Zazen works pretty well for me. ymmv.

------
heavyset_go
Any competitive 5-HT2A antagonist will block psychedelic effects from
classical psychedelic drugs, and D2 antagonists will block the potential for
stimulant-esque psychosis that drugs like LSD can trigger through dopamine
agonism.

There are probably hundreds of drugs that fall into these classes, and many of
them have significant clinical data to derive their safety profiles from.

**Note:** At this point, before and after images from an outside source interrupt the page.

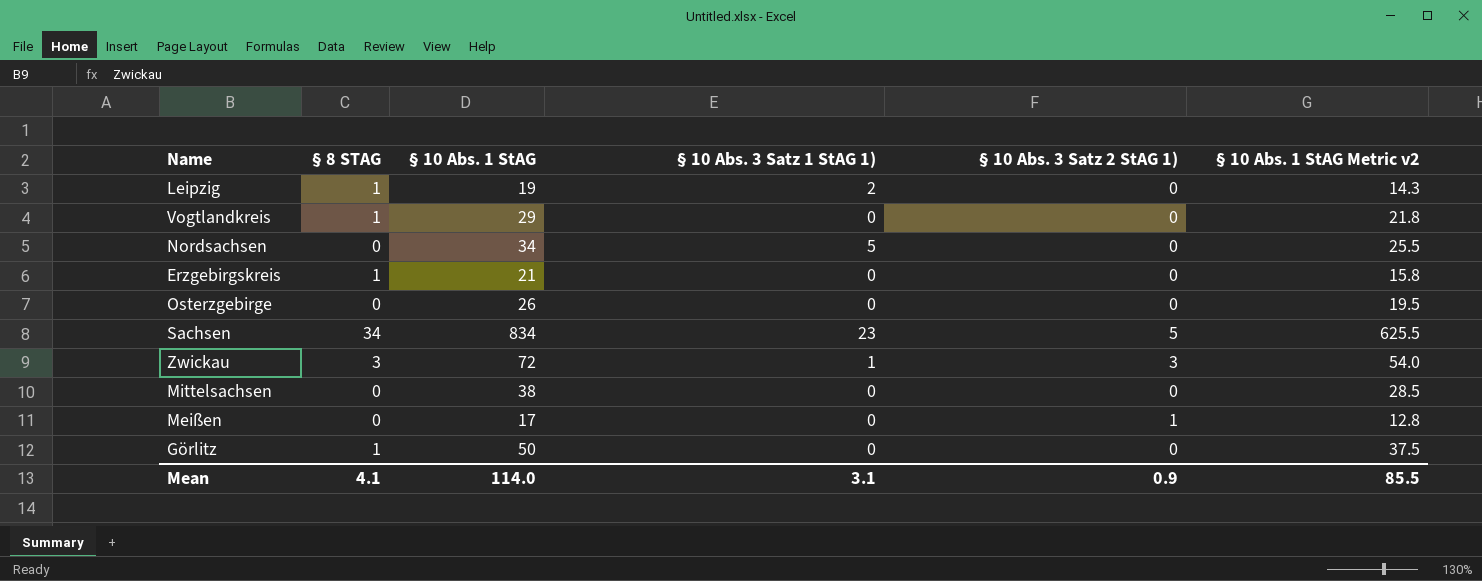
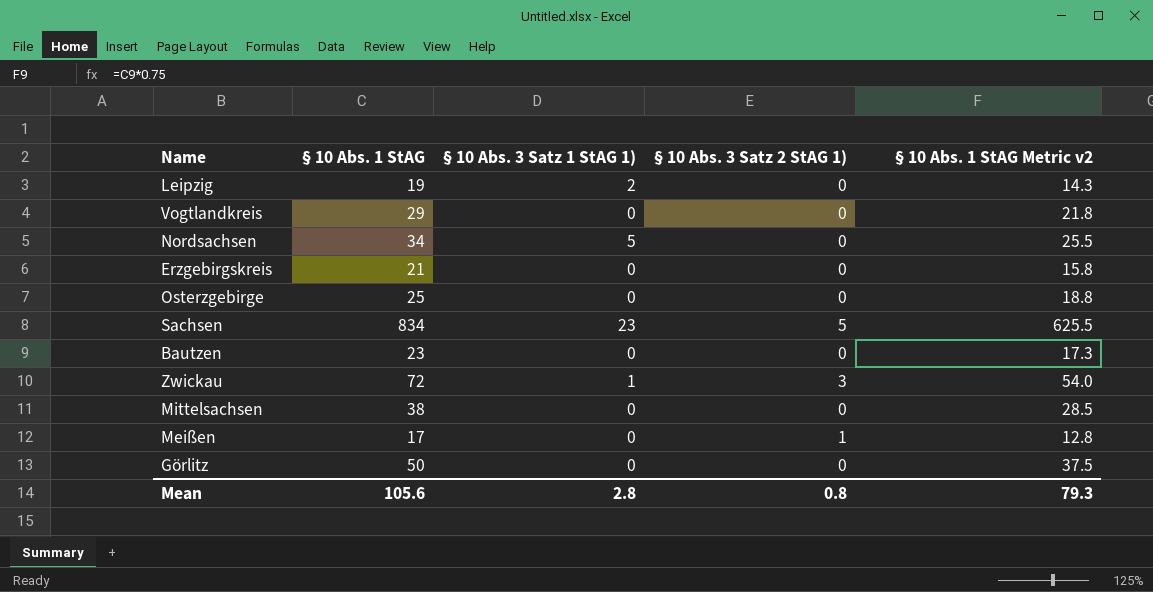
column § 8 STAG | position: 2 -> none
Osterzgebirge | § 10 Abs. 1 StAG: 26 -> 25
Osterzgebirge | § 10 Abs. 1 StAG Metric v2: 19.5 -> 18.8
row Bautzen: none -> 23 | 0 | 0 | 17.3
Mean | § 10 Abs. 1 StAG: 114.0 -> 105.6
Mean | § 10 Abs. 3 Satz 1 StAG 1): 3.1 -> 2.8
Mean | § 10 Abs. 3 Satz 2 StAG 1): 0.9 -> 0.8
Mean | § 10 Abs. 1 StAG Metric v2: 85.5 -> 79.3

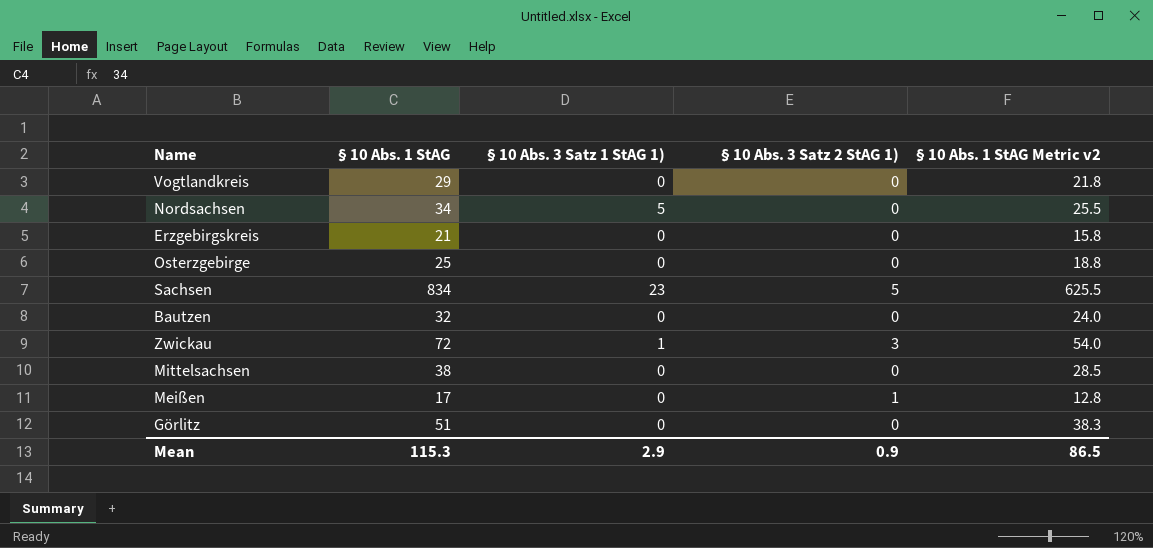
row Leipzig: 19 | 2 | 0 | 14.3 -> none
Bautzen | § 10 Abs. 1 StAG: 23 -> 32
Bautzen | § 10 Abs. 1 StAG Metric v2: 17.3 -> 24.0
Görlitz | § 10 Abs. 1 StAG: 50 -> 51
Görlitz | § 10 Abs. 1 StAG Metric v2: 37.5 -> 38.3
Mean | § 10 Abs. 1 StAG: 105.6 -> 115.3
Mean | § 10 Abs. 3 Satz 1 StAG 1): 2.8 -> 2.9
Mean | § 10 Abs. 3 Satz 2 StAG 1): 0.8 -> 0.9
Mean | § 10 Abs. 1 StAG Metric v2: 79.3 -> 86.5

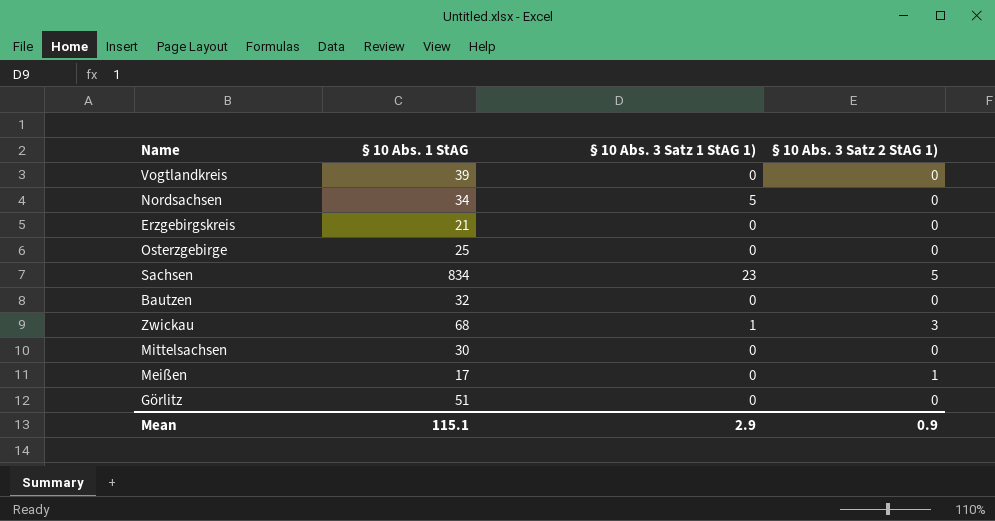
column § 10 Abs. 1 StAG Metric v2 | formula: [§ 10 Abs. 1 StAG] * 0.75 -> none
Vogtlandkreis | § 10 Abs. 1 StAG: 29 -> 39
Zwickau | § 10 Abs. 1 StAG: 72 -> 68
Mittelsachsen | § 10 Abs. 1 StAG: 38 -> 30
Mean | § 10 Abs. 1 StAG: 115.3 -> 115.1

If someone comes into a hospital with a bad reaction to psychedelic drugs,
it's not uncommon for them to be given something like risperidone, both a
5-HT2A and D2 antagonist, and an anxiolytic to calm them down.

------
LockAndLol
>LSD has been classified in the vast majority of countries as a Schedule 1
illegal drug for more than 50 years, ever since the adoption of the United
Nations' Convention on Psychotropic Substances.

>That scheduling means regulators believe the drug has "no currently accepted
medical use" — and according to scientists from Imperial College London's
Centre for Psychedelic Research, it's had a hugely negative impact on LSD
research.

The US fucked up a lot of research forcing other countries to sign that
convention.

------
thanatos519
What was wrong with Niacin? 1500mg of Niacin stops it in less than 20 minutes
for me.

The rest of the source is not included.